--- START ---

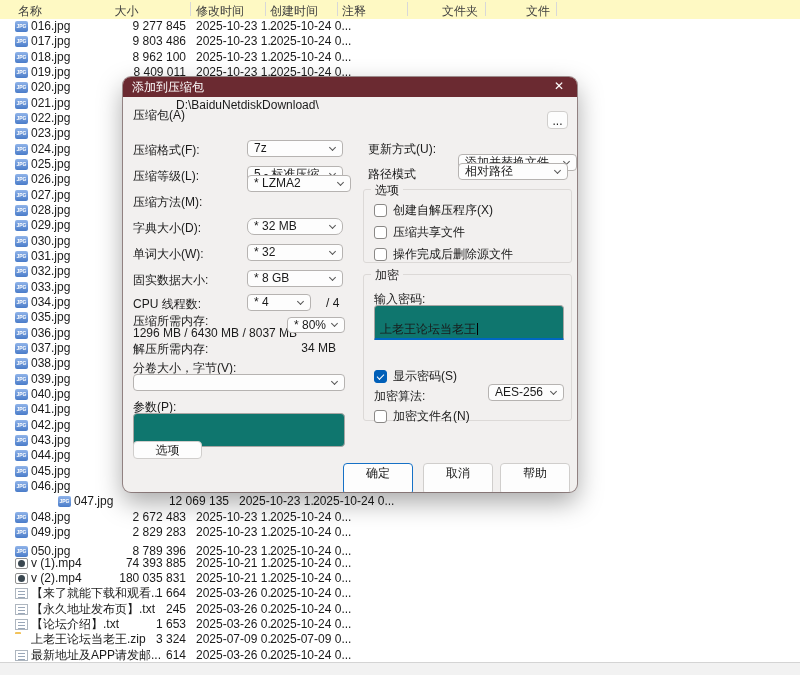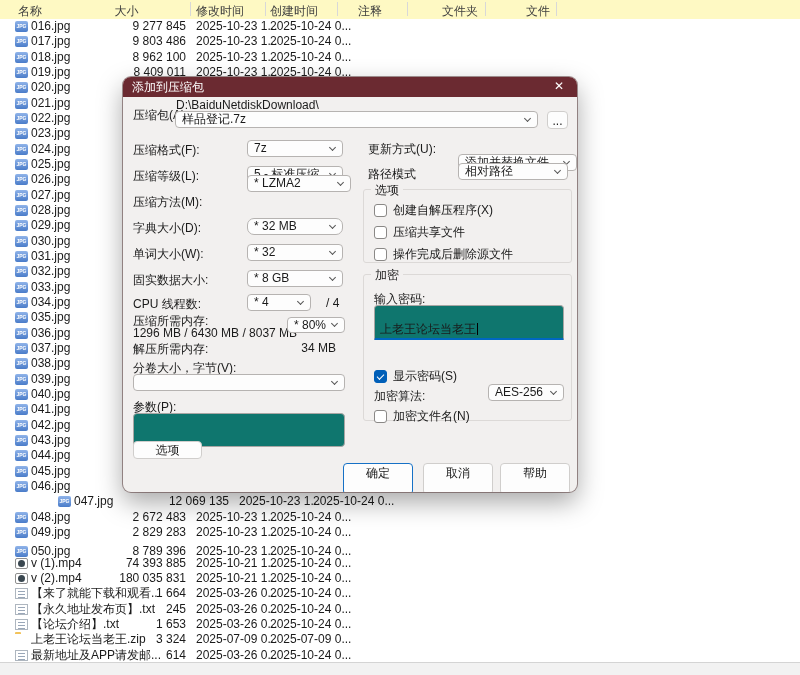--- a/index.html
+++ b/index.html
@@ -20,7 +20,7 @@
   .h-size { left:70px; width:113px; text-align:center; }
   .h-mod  { left:196px; }
   .h-cre  { left:270px; }
-  .h-com  { left:358px; }
+  .h-com  { left:342px; }
   .h-fold { left:420px; width:58px; text-align:right; }
   .h-file { left:500px; width:50px; text-align:right; }
   .hdr-sep { position:absolute; top:2px; height:14px; width:1px; background:#d8d8d8; }

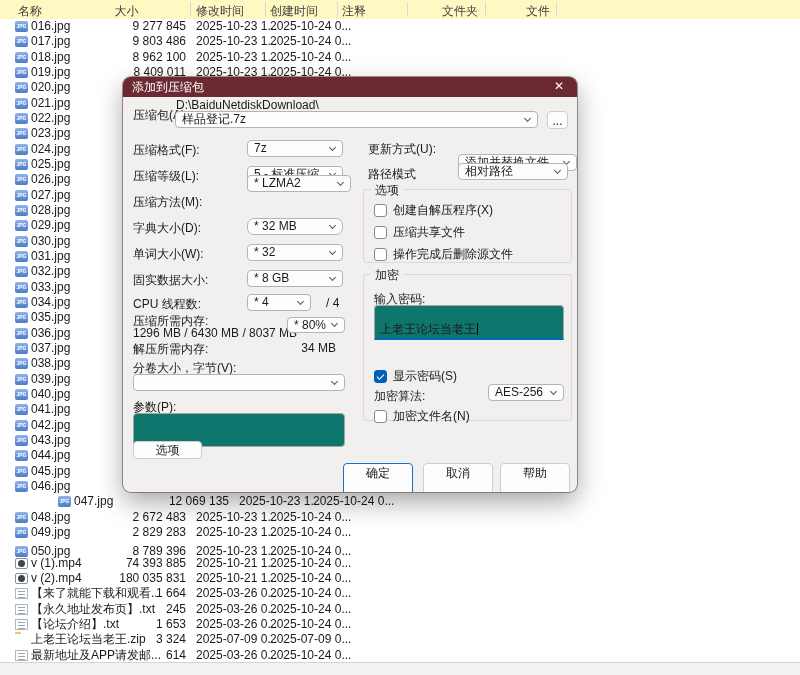--- a/index.html
+++ b/index.html
@@ -403,10 +403,6 @@
 
   <span class="dlabel" style="left:10px; top:30px">压缩包(A)</span>
   <span class="dlabel" style="left:53px; top:21px">D:\BaiduNetdiskDownload\</span>
-  <div class="combo" style="left:52px; top:34px; width:363px">
-    <span>样品登记.7z</span>
-    <i class="chev"></i>
-  </div>
   <div class="btn" style="left:424px; top:34px; width:21px; height:18px">...</div>
 
   <div id="leftfields">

--- END ---

### Problem
Retrieve every line above holding the word "text".

### Written response
   .h-size { left:70px; width:113px; text-align:center; }
   .h-fold { left:420px; width:58px; text-align:right; }
   .h-file { left:500px; width:50px; text-align:right; }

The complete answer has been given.